The novel findings of the present study are that (i) two major, commonly coincident risk factors for CVD, advancing age and consumption of a high‐fat diet, additively increase arterial stiffness; (ii) high‐fat diet is sufficient to reduce arterial elastin and increase collagen cross‐links by AGEs in young mice; and (iii) while advancing age and high‐fat diet induce structural abnormalities in the arterial wall independently, these structural modifications are not the main contributor to the additive effect of older age and high‐fat diet on arterial stiffening.

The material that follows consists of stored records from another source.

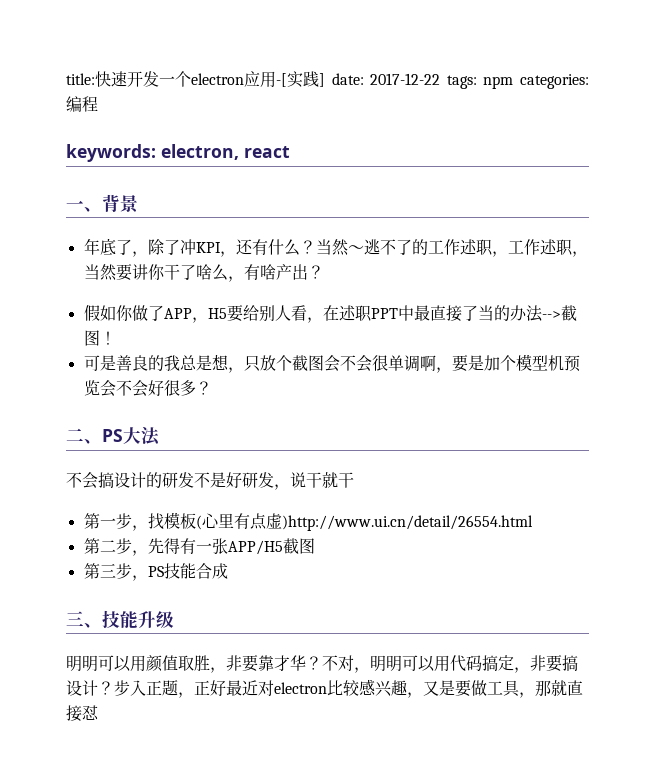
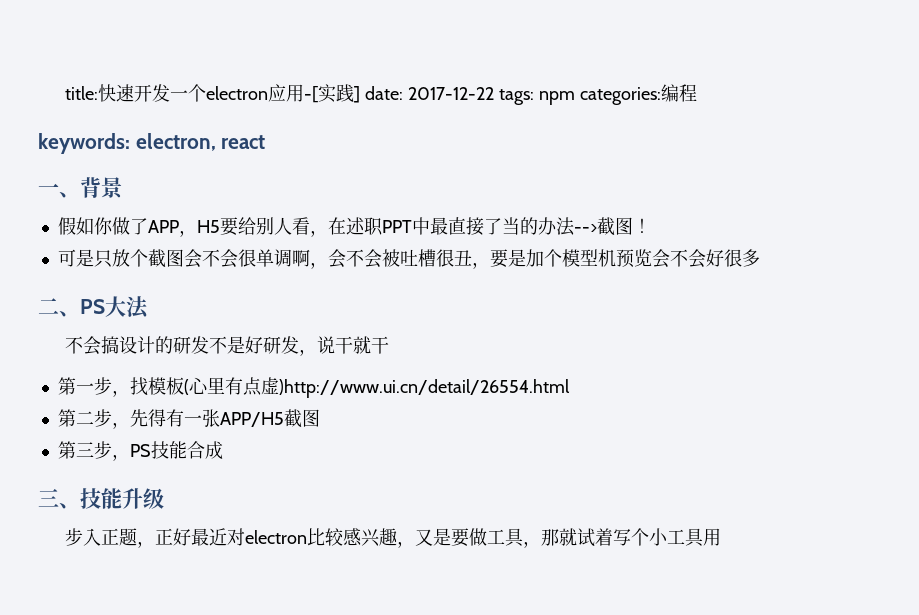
[83,238,588,257] [83,264,324,282] // 年底了，除了冲KPI，还有什么？当然～逃不了的工作述职，工作述职，当然要讲你干了啥么，有啥产出？ -> (123, 188) none
[115,354,244,373] 善良的我总是想， -> (94, 258) none
(452, 370) none -> [327,249,490,269] 会不会被吐槽很丑，
[195,381,212,395] ？ -> (760, 258) none
[66,655,578,673] [66,680,114,696] 明明可以用颜值取胜，非要靠才华？不对，明明可以用代码搞定，非要搞设计？ -> (164, 498) none
[567,680,583,696] [66,705,99,722] 直接怼 -> [577,528,722,547] 试着写个小工具用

Large elastic artery stiffening and structural alterations with aging

The results of the present study are in agreement with previously published reports that demonstrated an age‐associated increase in large artery stiffness with aging, assessed by aortic pulse wave velocity in humans (McEniery et al. 2005) and mice (Donato et al. 2013), and a decreased distensibility in isolated carotid arteries from old mice (Donato et al. 2013). Stiffening of the carotid and aorta, large conduit arteries, was associated with structural modifications in the arterial wall (Donato et al. 2013). Here, we demonstrate that concurrent with an increase in aortic stiffness assessed in vivo, there is an increase in collagen deposition throughout the arterial wall, as well as reduced elastin content in the elastic lamina, similar to what has been found previously in aged humans (Goldin et al. 2006) and rodents (Donato et al. 2010). Importantly, and in agreement with others (Fleenor et al. 2012; LaRocca et al. 2013), we also found an age‐associated increase in advanced glycation end products. These data are significant given the efficacy of AGEs breakers in treating diabetic aortic stiffness in rats (Wolffenbuttel et al. 1998). Indeed, clinical treatment with ALT‐711, an advanced glycation end product breaker, has been shown to increase arterial compliance, reducing pulse wave velocity in a hypertensive patient population (Kass et al. 2001).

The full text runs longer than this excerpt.